Помимо пессимистичной риторики, Faces наглядным образом демонстрирует радикальность приема Марен: само движение уже не так важно, вопросительный знак появляется не сразу после запятой, а когда жест достигает своей кульминации, когда двадцать восемь движений связываются в цельное полотно, результат, и – замирают. В то же время идея, наоборот, в демонстрации движения и преображения современных мифов; Маги Марен не забивает гвозди в условный гроб западной цивилизации, а с ухмылкой показывает болезненную последовательность симптомов, создавая тем самым поле противоречий и словно ставя скорбный диагноз в промежутках между яркими вспышками света на серой сцене.
Nocturnes, последняя по времени премьера Маги Марен, представленная в сентябре 2012 года на Лионской Биеннале, по сравнению с Faces очень личное высказывание. Летом Марен вернулась в родную Тулузу с небольшим кругом единомышленников, чтобы поставить свой самый мрачный и самый жесткий спектакль. Здесь уже нет обличительного пафоса Faces, нет обширного использования киноцитат, как в Salves («Залпах»), выпущенных двумя годами ранее. А прием с чередованием света и темноты в «Ноктюрнах» доведен до совершенства: все полтора часа словно разрезаны на пятисекундные эпизоды полной тьмы и затертого грохота виниловых пластинок и короткие, не более пяти секунд, отрывки непосредственно «изображения». Сначала изумленный зритель наблюдает за ничего, казалось бы, не значащими сценами: парень ест рисовые вафли, вот человек лежит на спине и рассматривает черно-белые фотографии своих родителей, а вот с боковых колонн с оглушительным громом на сцену падают серые валуны. Но затем эти осколки чужих историй складываются в общую Историю, рассказанную песнями, короткими репликами, резкими жестами, а иногда просто взглядами.
Можно с придыханием описывать каждый короткий эпизод – это тонко разыгранные мизансцены, иногда вообще без «актеров» (например, когда через сцену медленно плывет среди каменных валунов пустой пластиковый пакет). Есть короткие диалоги: на греческом, арабском, итальянском, немецком; потасовка между соседями, парень снимает проститутку, учительница объясняет девочке, как спрягать глаголы. Всё это складывается в очень точный спектакль о людях «с чемоданами», которые везде дома и везде чужие. Тема эмигрантов и «приживания на новом месте» очень близка Маги Марен: в «Залпах», например, полную темнокожую «Венеру» постоянно сбивали со скамейки, ей «нет места», она «чужая». В «Ноктюрнах» чужие все. Короткие пронзительные жесты памяти и воспоминания, бытовые сцены («вот, возьмите, у меня еще осталось немного муки», – говорят друг другу за сценой соседи) резко, сквозь все ту же протяжную тьму и гул пластинок, сменяются политическим лозунгом: девушка пишет мелом на стене «Мы – Греция», в самом конце спектакля парень стирает написанное и пишет «Мы – Тунис». А потом выворачивает лампочки, освещающие надпись.
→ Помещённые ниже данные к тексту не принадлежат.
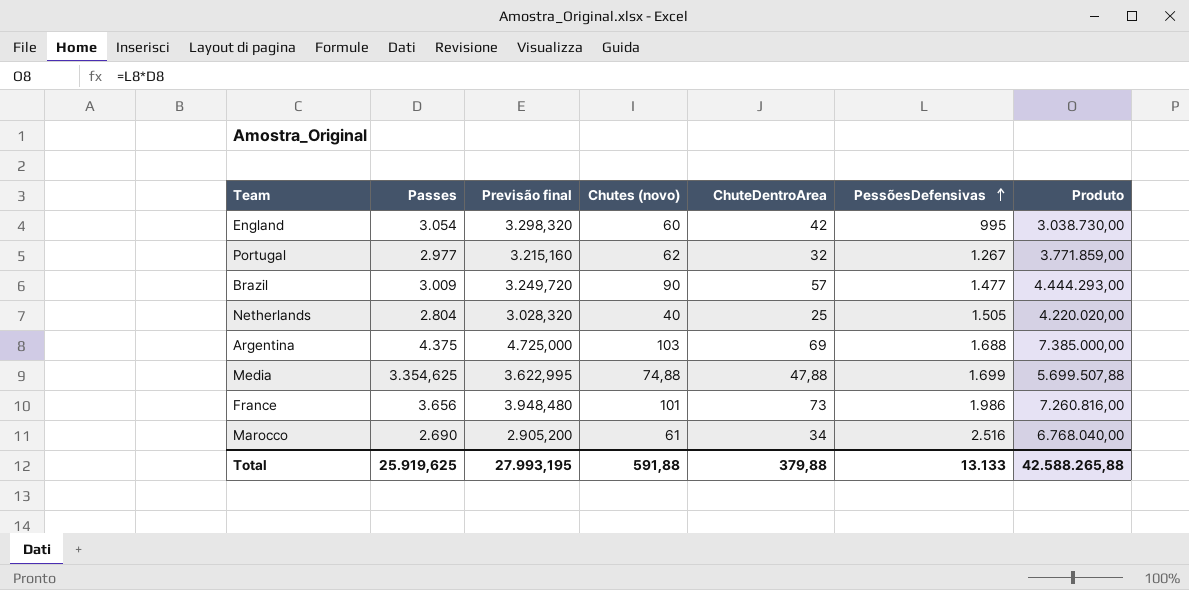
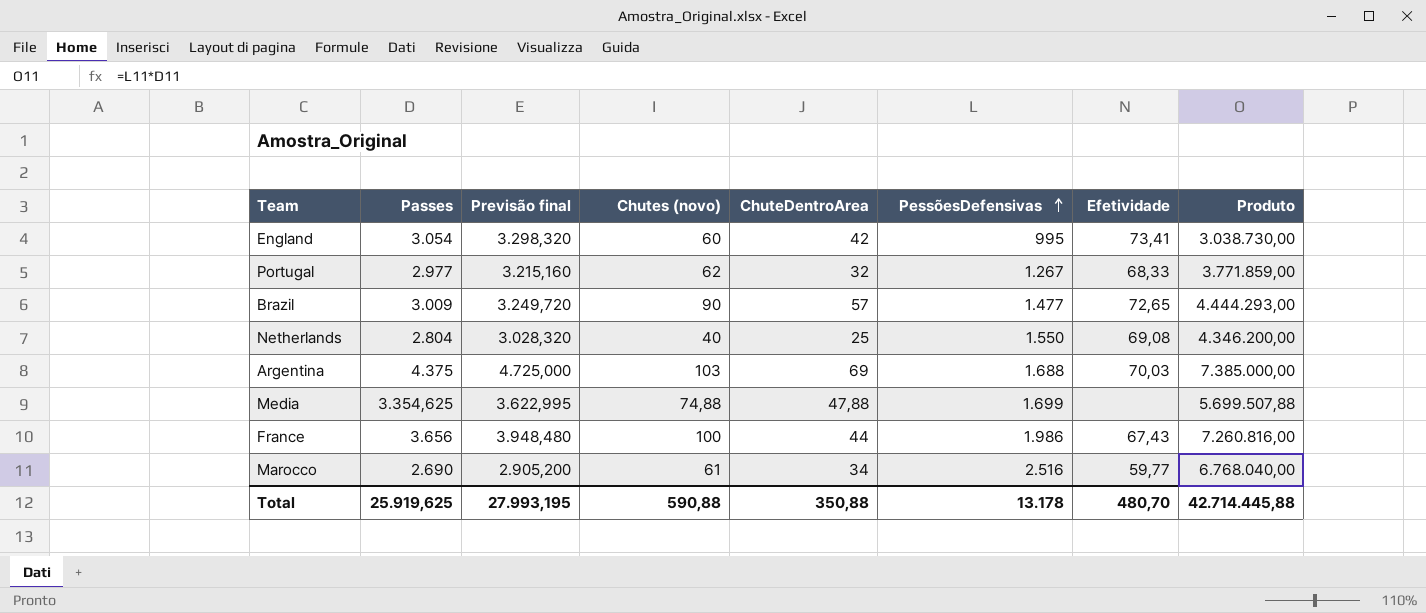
column Efetividade | position: none -> 7
Netherlands | PessõesDefensivas: 1.505 -> 1.550
Netherlands | Produto: 4.220.020,00 -> 4.346.200,00
France | Chutes (novo): 101 -> 100
France | ChuteDentroArea: 73 -> 44
Total | Chutes (novo): 591,88 -> 590,88
Total | ChuteDentroArea: 379,88 -> 350,88
Total | PessõesDefensivas: 13.133 -> 13.178
Total | Produto: 42.588.265,88 -> 42.714.445,88

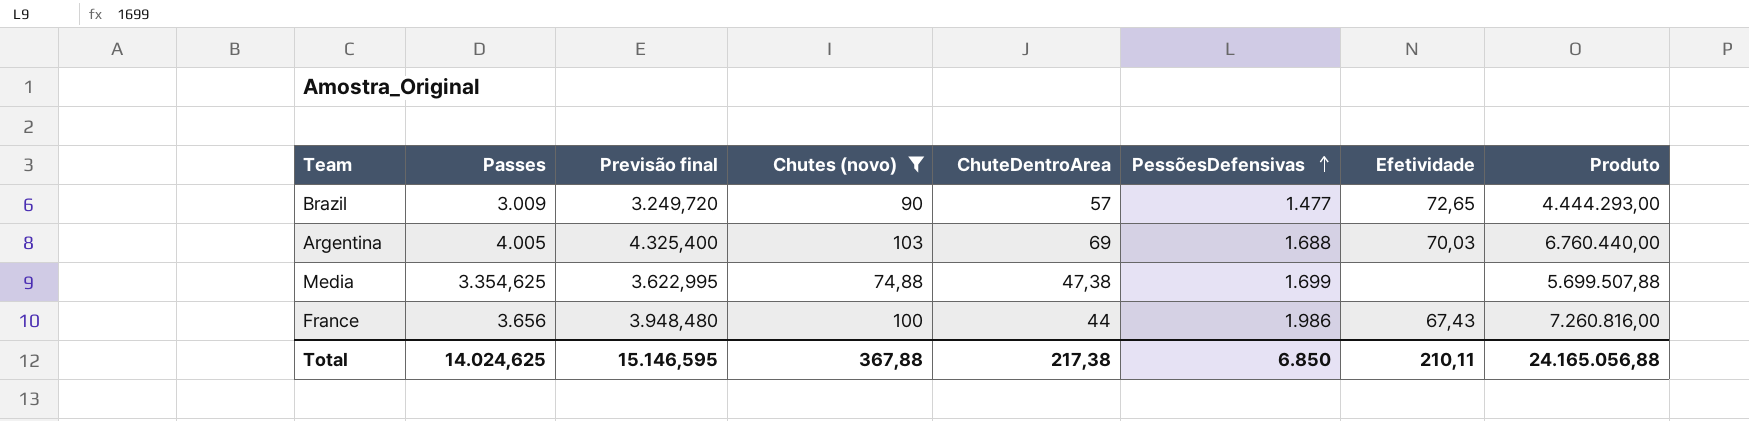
filter: none -> Chutes (novo) >= 74,88
Argentina | Passes: 4.375 -> 4.005
Argentina | Previsão final: 4.725,000 -> 4.325,400
Argentina | Produto: 7.385.000,00 -> 6.760.440,00
Media | ChuteDentroArea: 47,88 -> 47,38
Total | Passes: 25.919,625 -> 14.024,625
Total | Previsão final: 27.993,195 -> 15.146,595
Total | Chutes (novo): 590,88 -> 367,88
Total | ChuteDentroArea: 350,88 -> 217,38
Total | PessõesDefensivas: 13.178 -> 6.850
Total | Efetividade: 480,70 -> 210,11
Total | Produto: 42.714.445,88 -> 24.165.056,88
Этот негромкий и очень личный спектакль словно весь построен на личном опыте то ли самой Маги Марен, то ли ее невероятных актеров, и его отчего-то совсем не хочется препарировать и вписывать в социальный контекст. Здесь все тот же пессимизм, который в «Залпах» Маги Марен описывала цитатами из Вальтера Беньямина и Феллини, но он вдруг освещается тихим светом сопротивления, маленькими сценами маленькой жизни, в которых Маги Марен сумела увидеть грустную красоту – отточенную призму, в которой преломляется свет и движение. В «Залпах» один из персонажей мелом на стене писал горькую цитату из Беккета: «Когда ты по шею в дерьме, остается только петь», «Ноктюрны» поют тихим голосом, и это пение хочется вынести из театра и молча нести не расплескивая.